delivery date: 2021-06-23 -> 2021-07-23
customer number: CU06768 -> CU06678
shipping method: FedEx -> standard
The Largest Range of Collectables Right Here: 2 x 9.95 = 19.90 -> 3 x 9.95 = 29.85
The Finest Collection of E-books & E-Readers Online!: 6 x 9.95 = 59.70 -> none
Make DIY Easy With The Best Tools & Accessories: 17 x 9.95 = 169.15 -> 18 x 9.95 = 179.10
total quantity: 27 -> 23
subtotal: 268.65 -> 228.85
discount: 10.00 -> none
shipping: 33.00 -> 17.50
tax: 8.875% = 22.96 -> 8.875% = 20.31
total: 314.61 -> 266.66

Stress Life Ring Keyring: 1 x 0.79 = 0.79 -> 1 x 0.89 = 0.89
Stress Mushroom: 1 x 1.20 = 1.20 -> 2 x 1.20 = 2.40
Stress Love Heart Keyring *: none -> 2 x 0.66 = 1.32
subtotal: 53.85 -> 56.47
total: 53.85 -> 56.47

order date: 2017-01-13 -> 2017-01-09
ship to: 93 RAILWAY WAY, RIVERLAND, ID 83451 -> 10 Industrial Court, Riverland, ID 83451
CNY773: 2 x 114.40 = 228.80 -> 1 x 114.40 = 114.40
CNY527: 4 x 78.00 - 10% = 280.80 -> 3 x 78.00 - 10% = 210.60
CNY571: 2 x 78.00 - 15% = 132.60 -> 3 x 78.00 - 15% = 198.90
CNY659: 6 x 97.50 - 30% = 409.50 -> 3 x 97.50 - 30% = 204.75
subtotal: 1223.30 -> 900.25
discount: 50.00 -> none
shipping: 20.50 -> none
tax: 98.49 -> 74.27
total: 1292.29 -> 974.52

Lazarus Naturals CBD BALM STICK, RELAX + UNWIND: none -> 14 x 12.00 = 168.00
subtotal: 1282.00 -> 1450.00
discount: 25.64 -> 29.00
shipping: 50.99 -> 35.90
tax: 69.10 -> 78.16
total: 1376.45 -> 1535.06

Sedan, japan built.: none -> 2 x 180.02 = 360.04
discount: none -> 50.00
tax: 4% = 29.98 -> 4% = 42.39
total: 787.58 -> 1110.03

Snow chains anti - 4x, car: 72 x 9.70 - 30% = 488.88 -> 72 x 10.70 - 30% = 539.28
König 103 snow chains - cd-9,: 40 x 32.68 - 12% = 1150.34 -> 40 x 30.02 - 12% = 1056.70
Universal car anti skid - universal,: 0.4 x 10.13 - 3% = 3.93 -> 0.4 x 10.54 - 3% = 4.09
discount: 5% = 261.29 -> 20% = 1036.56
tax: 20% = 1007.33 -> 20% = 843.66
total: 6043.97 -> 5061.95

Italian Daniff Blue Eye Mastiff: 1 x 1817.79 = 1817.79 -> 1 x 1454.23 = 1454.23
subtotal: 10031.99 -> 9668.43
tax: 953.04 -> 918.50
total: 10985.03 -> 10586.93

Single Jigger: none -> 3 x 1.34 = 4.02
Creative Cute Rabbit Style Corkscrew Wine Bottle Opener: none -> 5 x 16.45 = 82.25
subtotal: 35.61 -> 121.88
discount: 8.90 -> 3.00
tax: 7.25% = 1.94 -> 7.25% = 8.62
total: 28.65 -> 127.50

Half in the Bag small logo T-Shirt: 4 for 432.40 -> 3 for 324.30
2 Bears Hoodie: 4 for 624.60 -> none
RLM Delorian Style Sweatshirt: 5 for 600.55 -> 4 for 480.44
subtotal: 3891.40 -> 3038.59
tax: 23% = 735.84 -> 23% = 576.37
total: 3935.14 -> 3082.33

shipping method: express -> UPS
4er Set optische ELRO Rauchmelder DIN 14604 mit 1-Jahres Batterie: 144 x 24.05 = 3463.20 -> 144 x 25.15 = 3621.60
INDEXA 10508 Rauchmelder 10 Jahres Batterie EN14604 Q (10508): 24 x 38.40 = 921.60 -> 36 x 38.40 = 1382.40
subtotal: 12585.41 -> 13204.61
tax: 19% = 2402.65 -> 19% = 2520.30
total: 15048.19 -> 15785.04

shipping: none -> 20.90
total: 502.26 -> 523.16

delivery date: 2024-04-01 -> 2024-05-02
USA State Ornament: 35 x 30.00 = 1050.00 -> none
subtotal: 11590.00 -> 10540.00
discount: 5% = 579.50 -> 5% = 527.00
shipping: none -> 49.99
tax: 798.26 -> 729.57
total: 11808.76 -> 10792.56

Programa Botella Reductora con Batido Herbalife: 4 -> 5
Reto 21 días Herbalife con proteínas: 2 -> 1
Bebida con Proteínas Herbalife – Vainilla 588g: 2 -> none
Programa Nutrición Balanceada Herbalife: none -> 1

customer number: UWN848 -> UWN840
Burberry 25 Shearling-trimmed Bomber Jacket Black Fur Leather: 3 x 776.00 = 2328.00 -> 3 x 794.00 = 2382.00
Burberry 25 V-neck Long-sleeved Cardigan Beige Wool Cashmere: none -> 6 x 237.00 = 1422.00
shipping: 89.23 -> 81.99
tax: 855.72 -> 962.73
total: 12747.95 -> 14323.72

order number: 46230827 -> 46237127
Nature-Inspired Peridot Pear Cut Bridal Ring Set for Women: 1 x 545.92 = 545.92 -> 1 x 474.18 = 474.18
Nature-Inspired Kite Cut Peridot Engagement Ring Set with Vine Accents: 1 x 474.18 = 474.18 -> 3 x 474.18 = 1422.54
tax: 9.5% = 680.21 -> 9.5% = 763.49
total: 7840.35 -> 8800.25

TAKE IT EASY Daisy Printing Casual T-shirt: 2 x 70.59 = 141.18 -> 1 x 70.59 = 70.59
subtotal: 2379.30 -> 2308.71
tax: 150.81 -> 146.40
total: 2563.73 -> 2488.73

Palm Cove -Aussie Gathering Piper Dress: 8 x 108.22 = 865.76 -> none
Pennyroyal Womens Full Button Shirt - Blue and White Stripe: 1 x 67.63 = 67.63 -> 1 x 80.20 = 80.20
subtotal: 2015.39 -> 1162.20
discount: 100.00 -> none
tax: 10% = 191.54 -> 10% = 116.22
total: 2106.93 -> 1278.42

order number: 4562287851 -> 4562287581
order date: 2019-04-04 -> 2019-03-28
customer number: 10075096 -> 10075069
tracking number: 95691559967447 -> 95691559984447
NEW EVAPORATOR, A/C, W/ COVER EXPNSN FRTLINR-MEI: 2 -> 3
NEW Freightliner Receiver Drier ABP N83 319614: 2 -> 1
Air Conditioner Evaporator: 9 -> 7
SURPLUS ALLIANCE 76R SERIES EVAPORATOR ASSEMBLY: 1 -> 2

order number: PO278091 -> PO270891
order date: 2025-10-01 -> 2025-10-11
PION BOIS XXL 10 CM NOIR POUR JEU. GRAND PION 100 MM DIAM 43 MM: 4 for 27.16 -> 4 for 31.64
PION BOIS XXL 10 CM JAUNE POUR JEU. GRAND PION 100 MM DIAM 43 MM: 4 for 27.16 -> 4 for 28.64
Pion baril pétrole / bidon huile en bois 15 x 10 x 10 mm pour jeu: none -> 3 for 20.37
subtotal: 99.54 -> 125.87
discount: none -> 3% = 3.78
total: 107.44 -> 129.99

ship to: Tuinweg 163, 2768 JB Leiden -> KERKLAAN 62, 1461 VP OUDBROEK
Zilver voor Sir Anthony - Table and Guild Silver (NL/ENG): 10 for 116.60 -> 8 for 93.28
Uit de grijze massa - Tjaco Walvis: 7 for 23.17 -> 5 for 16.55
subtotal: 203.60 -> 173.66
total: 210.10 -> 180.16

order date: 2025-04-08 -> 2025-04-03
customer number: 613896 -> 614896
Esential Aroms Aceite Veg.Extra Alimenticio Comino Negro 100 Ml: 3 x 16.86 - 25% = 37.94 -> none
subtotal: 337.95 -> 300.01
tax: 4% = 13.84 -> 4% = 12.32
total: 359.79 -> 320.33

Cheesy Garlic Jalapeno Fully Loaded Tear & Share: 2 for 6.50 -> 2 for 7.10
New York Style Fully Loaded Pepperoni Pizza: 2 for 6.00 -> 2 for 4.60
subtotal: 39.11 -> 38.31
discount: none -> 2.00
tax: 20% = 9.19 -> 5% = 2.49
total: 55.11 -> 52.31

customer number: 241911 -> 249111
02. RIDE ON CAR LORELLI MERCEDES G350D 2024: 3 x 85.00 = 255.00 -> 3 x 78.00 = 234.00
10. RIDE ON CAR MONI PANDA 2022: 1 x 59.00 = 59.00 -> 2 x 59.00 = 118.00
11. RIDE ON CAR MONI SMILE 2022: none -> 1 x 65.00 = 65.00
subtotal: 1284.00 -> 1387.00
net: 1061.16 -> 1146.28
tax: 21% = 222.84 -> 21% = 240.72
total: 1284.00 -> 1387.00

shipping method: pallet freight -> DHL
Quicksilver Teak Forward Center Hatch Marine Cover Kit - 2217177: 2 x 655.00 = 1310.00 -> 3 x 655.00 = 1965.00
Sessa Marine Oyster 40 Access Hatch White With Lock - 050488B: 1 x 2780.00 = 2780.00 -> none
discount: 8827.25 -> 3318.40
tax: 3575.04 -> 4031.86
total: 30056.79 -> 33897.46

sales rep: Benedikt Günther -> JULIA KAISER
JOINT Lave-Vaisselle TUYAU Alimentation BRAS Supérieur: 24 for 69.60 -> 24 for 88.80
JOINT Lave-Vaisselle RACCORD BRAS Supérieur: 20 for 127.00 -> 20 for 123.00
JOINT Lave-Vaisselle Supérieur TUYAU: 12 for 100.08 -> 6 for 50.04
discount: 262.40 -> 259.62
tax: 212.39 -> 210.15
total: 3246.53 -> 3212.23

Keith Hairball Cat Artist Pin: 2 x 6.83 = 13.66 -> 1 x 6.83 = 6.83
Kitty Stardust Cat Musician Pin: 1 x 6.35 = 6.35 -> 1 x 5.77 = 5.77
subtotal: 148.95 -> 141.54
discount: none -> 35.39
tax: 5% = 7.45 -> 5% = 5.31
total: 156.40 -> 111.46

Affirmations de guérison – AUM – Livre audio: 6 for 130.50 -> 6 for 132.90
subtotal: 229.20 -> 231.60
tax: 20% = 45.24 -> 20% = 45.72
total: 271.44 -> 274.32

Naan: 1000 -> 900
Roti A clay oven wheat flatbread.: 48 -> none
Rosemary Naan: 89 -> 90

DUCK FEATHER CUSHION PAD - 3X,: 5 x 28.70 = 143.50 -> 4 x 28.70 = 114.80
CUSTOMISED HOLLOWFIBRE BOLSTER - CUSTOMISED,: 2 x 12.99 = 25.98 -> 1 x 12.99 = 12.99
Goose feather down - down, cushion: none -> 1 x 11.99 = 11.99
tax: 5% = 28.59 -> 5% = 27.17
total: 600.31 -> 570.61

□ □ □

ASSIGNMENT:
Could you return all lines from the records that include the word "Loaded"?

RESULT OF THE EXERCISE:
Cheesy Garlic Jalapeno Fully Loaded Tear & Share: 2 for 6.50 -> 2 for 7.10
New York Style Fully Loaded Pepperoni Pizza: 2 for 6.00 -> 2 for 4.60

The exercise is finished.